「アアナッテ、コウナッタ」~わたくしの履歴書~ 小池玲子ブログ

第30話 ルビコン川を渡る

2020.11.15

自分にアサインされた仕事をただ夢中になってやって来た私が、思いもよらない決断を迫られる時が訪れた。
    
ある日社長室に呼ばれた。
その時の社長は、とても意志の強いアメリカ人だった。仕事に対して厳しい人で、よく言えば、理論的で決断力の人。悪く言えば独断の人。ひたすら仕事人間で、口数も少なく、アメリカ人の陽気さもなく。社員の人からは少々恐れられていた。
   
しかし、私は今までのポーズだけ日本人を重要視して、実は本国に帰りたがっている社長と違った彼に、なんとなく親近感を持っていた。何を言われるのか...嫌だなあと思い、少々緊張して社長室に入った。そんな私に彼はこんな風に言った。
   
「自分はとても頑固で、自分の信じたことをやり遂げる人間だ。だから時に大きな石のローラーのように、何もかもなぎ倒してぺちゃんこにしてしまうところがある。そこが私の悪いところでもある。だから私の部下はあまり私に反対しない。あなたはそんな私の前に、何度も立ちはだかった。」
   
突然の言葉に私は面食らった。そういえば制作に関することで、何度かやりあったことがあったっけ。
   
彼は続けた。「あなたなら私が間違ったことをしたとき、立ちはだかって諌めてくれる人だと思う。制作局の現在のトップが辞めるので、その後を引き継いで欲しい。」
  
あまりに突然のことでびっくりしてしまった。選ばれた喜びより、その時脳裏に浮かんだのは、当時、私と同等の立場のある2人の男性たちのことであった。思わず、彼らはこのことについて知っているのかと尋ねた。
   
それにたいして彼は、なんてことを聞くのだという顔をした。せっかく素晴らしいオファーをしているのに、同僚のことを気にしているなんて。
   
彼としては、喜びの笑顔を期待していたであろう。アメリカでは当然の展開あるが、意に反してしょっぱい顔をしている私がいた。

「彼らに承諾してもらう気は無い。」
彼は続けた。「もしあなたが断ったら、また外国人の制作のトップが来る。」
 
その言葉は私に対しての殺し文句であった。入社して当時まで17年間、制作局の局長は外国人であった。私の経験上、制作面やクライアントとの関係において、彼らが役に立った記憶がなかった。何か事が起こった時、外国人の局長は、日本人の私たちよりも、同じ外国人であるクライアント寄りの立場をとった。もちろん日本語は通じないので、制作したものの最終チェックには、通訳の手配や翻訳が必要で手間がかかった。
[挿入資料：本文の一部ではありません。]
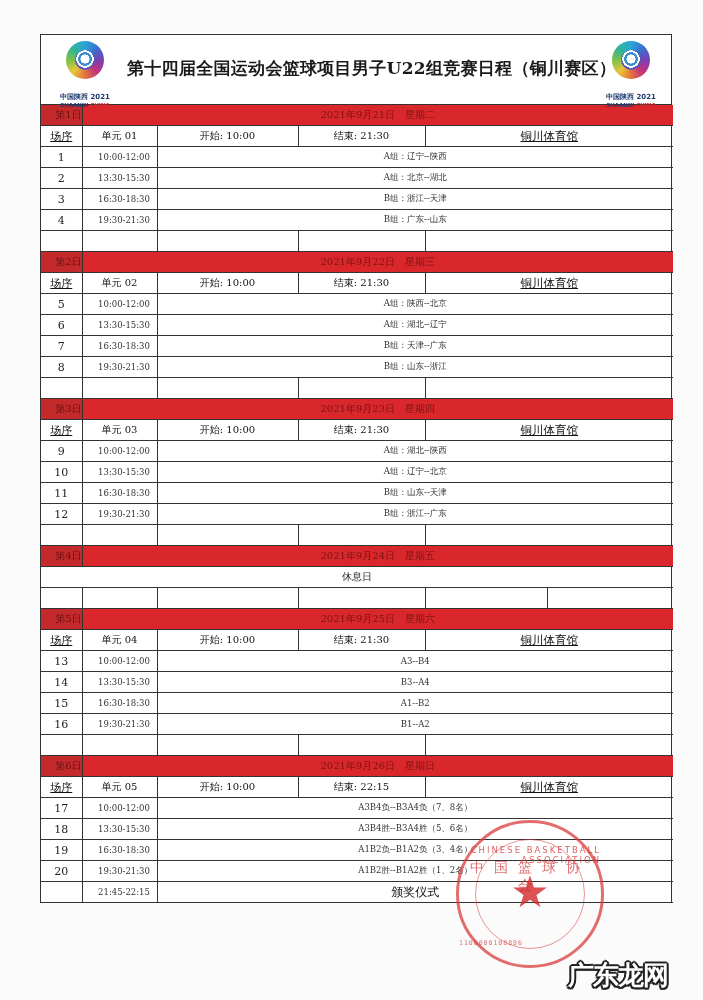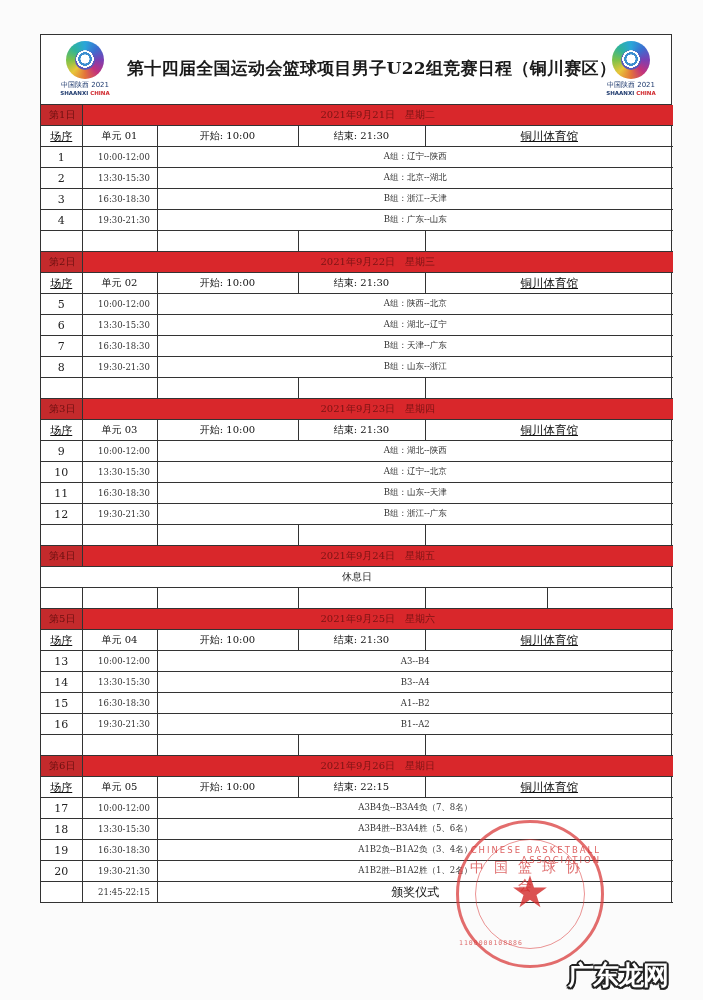--- a/index.html
+++ b/index.html
@@ -33,7 +33,7 @@
     content: ""; position: absolute; left: 9px; top: 9px; width: 20px; height: 20px; border-radius: 50%;
     background: radial-gradient(circle at 50% 45%, #ffffff 0 30%, #3c8ed0 31% 45%, #ffffff 46% 58%, #5a57b8 59% 100%);
   }
-  .logo-line1 { font-family: "DejaVu Sans", sans-serif; font-size: 7px; font-weight: normal; line-height: 9px; color: #1e3a6e; margin-top: 2px; white-space: nowrap; }
+  .logo-line1 { font-family: "DejaVu Sans", sans-serif; font-size: 7px; font-weight: bold; line-height: 9px; color: #1e3a6e; margin-top: 14px; white-space: nowrap; }
   .logo-line2 { font-family: "DejaVu Sans", sans-serif; font-size: 5.5px; font-weight: bold; line-height: 7px; color: #1e3a6e; white-space: nowrap; }
   .logo-line2 .red { color: #d0262b; }
   .doc-title {

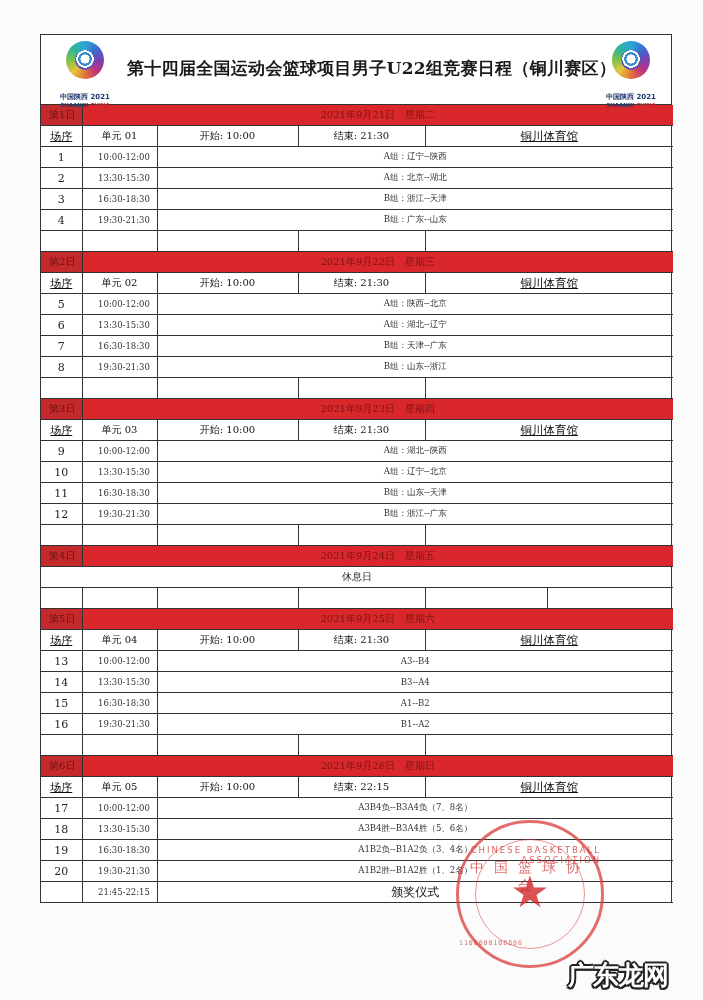--- a/index.html
+++ b/index.html
@@ -50,7 +50,7 @@
   table.sched td:first-child { border-left: none; }
   table.sched td:last-child { border-right: none; }
   .day-row td { background: #d9272b; color: #7a1414; height: 20px; font-size: 10px; border-color: #b71c1c; }
-  .day-row td.day-label { background: #c42a2c; color: #6b1010; font-size: 10px; text-align: center; padding-left: 2px; }
+  .day-row td.day-label { background: #c42a2c; color: #6b1010; font-size: 10px; text-align: right; padding-left: 2px; }
   .hdr-row td { font-size: 12px; font-weight: normal; color: #111; height: 20px; }
   .hdr-row td.venue { font-family: "DejaVu Sans", sans-serif; font-size: 11.5px; text-decoration: underline; }
   .hdr-row td.seq { font-family: "DejaVu Sans", sans-serif; font-size: 11px; text-decoration: underline; }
日本人向けの広告制作なのに何故外国人?という疑問がずっと私にあったから、そこをつかれたのだ。
   
これから起こる様々なネガティブを当然予測できたが、私はこの新しい挑戦を受けることにした。そう、待ち受ける様々な人の思惑を頭に描きつつ私は川を渡った。


山田さんの手紙=私の入社を許可した、当時の制作局長TOM Yamadaさんから暖かいお祝いの手紙をいただいた。
彼は日系2世でアメリカに帰ってしまっていたが私に初めて会った時の印象を書いてくださっていた。



AD AGEの記事=当時のアメリカのアド関係の新聞に載った記事
アメリカでは女性の副社長は珍しくなかったと思うが。



BUSINESS TOKYOの記事=アメリカ人向け日本紹介雑誌のインタビュー記事
当時ビジネスのターゲットとして日本がクローズアップされ、
マクドナルドの藤田社長などが成功者として紹介されていた。